> Dataset excerpts
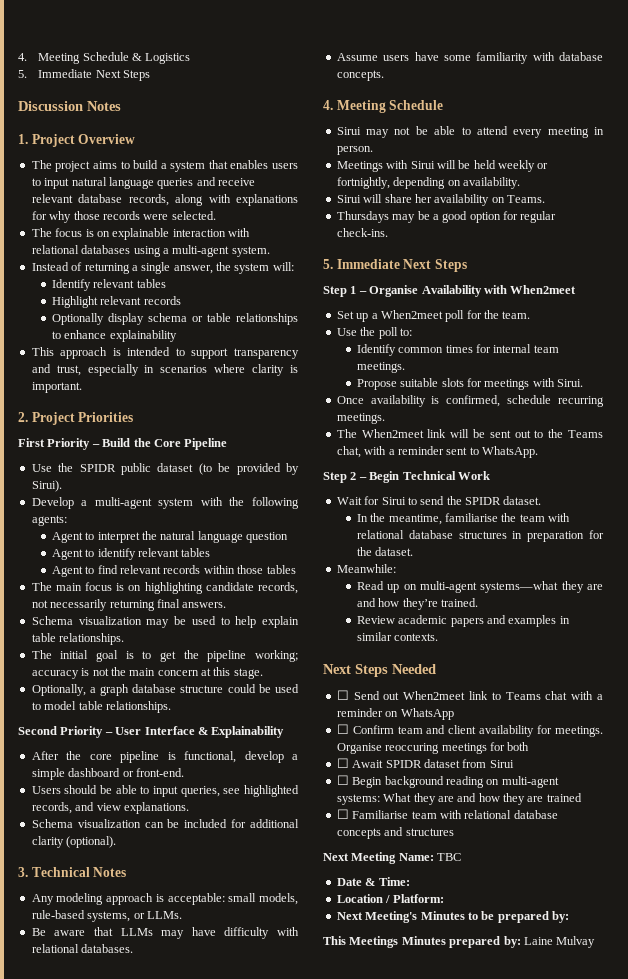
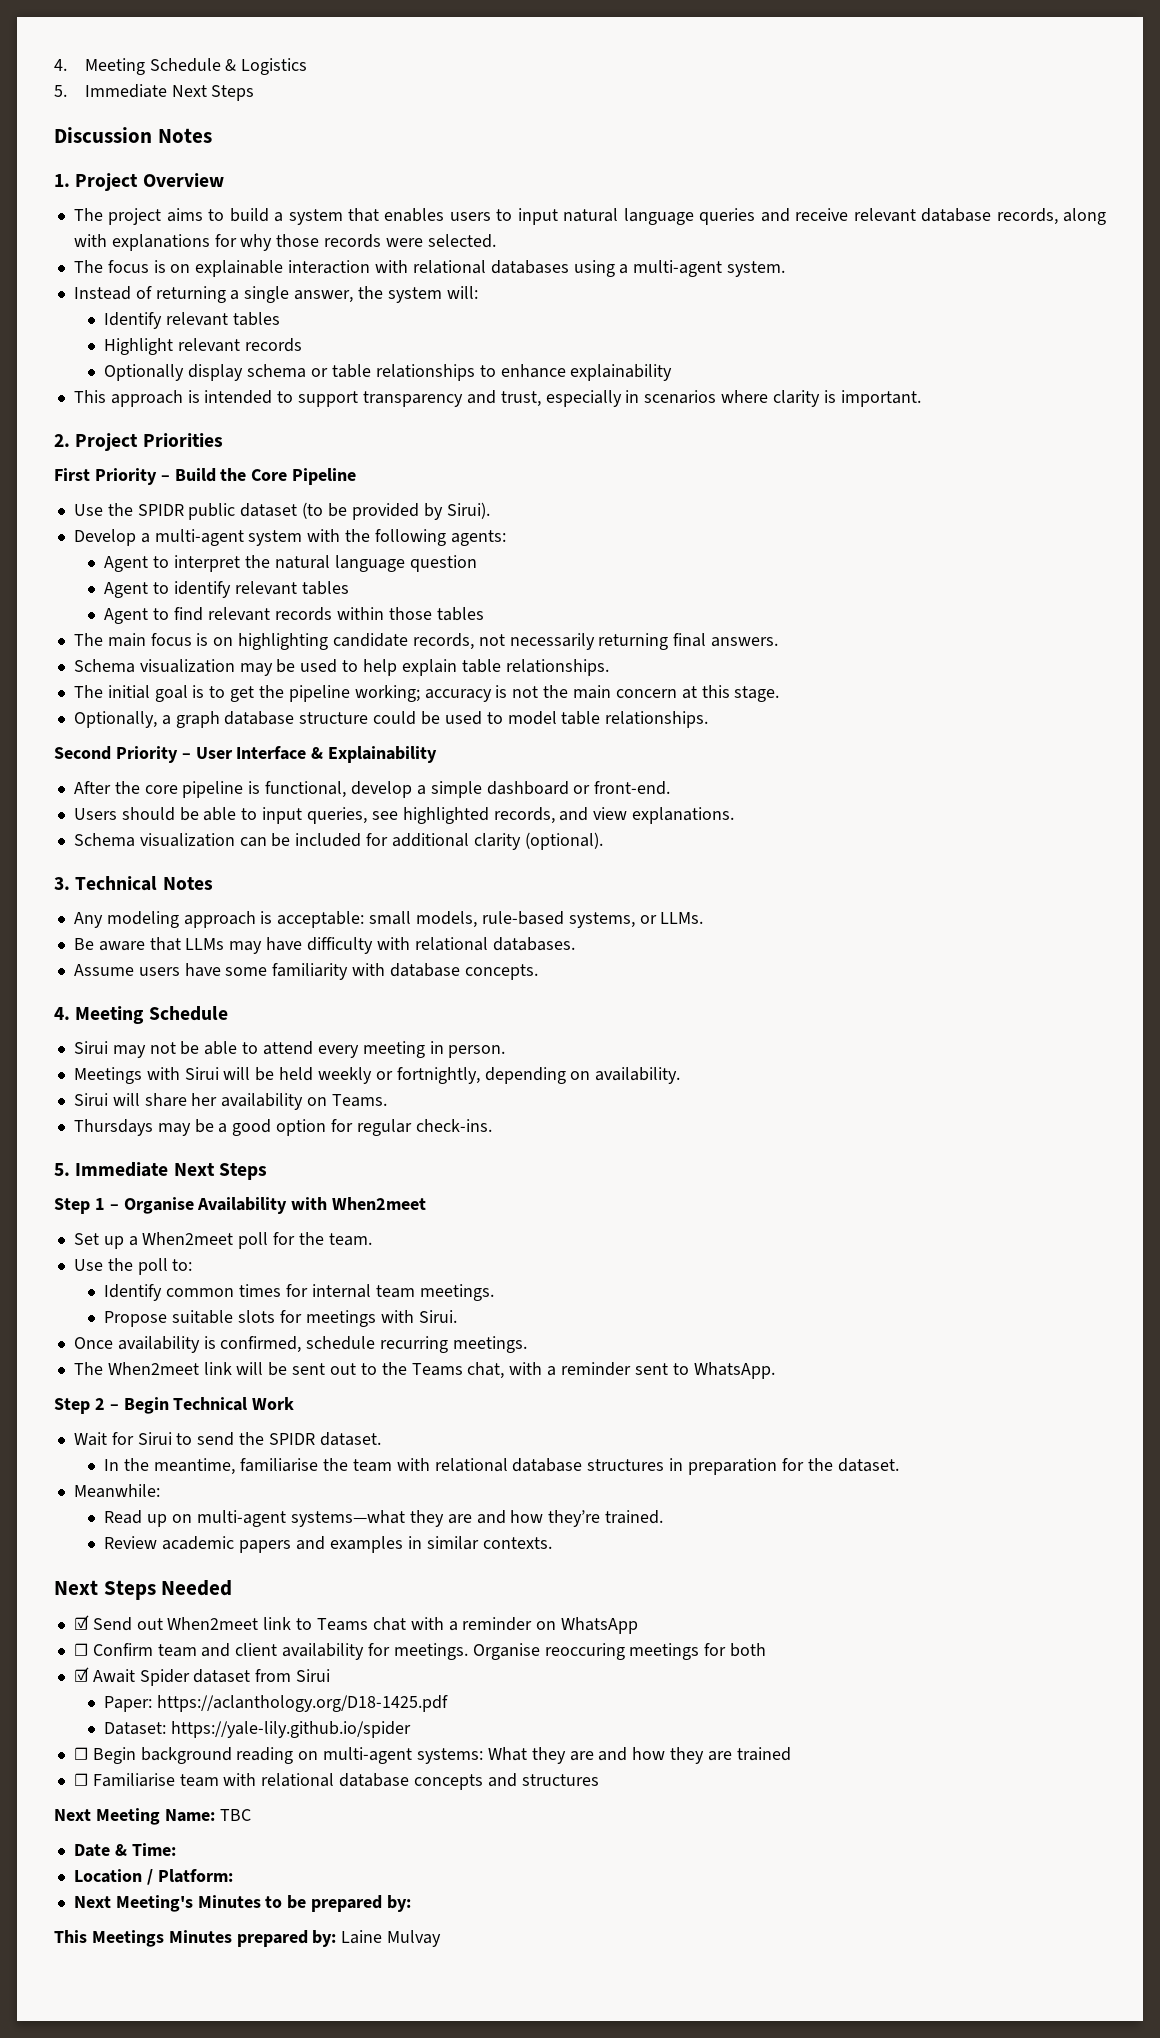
- ☐ Send out When2meet link to Teams chat with a reminder on WhatsApp
+ ☑ Send out When2meet link to Teams chat with a reminder on WhatsApp
- ☐ Await SPIDR dataset from Sirui
+ ☑ Await Spider dataset from Sirui
+ Paper: https://aclanthology.org/D18-1425.pdf
+ Dataset: https://yale-lily.github.io/spider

> Work order
Reproduce everything above exactly, images excluded.

> Response
- ☐ Send out When2meet link to Teams chat with a reminder on WhatsApp
+ ☑ Send out When2meet link to Teams chat with a reminder on WhatsApp
- ☐ Await SPIDR dataset from Sirui
+ ☑ Await Spider dataset from Sirui
+ Paper: https://aclanthology.org/D18-1425.pdf
+ Dataset: https://yale-lily.github.io/spider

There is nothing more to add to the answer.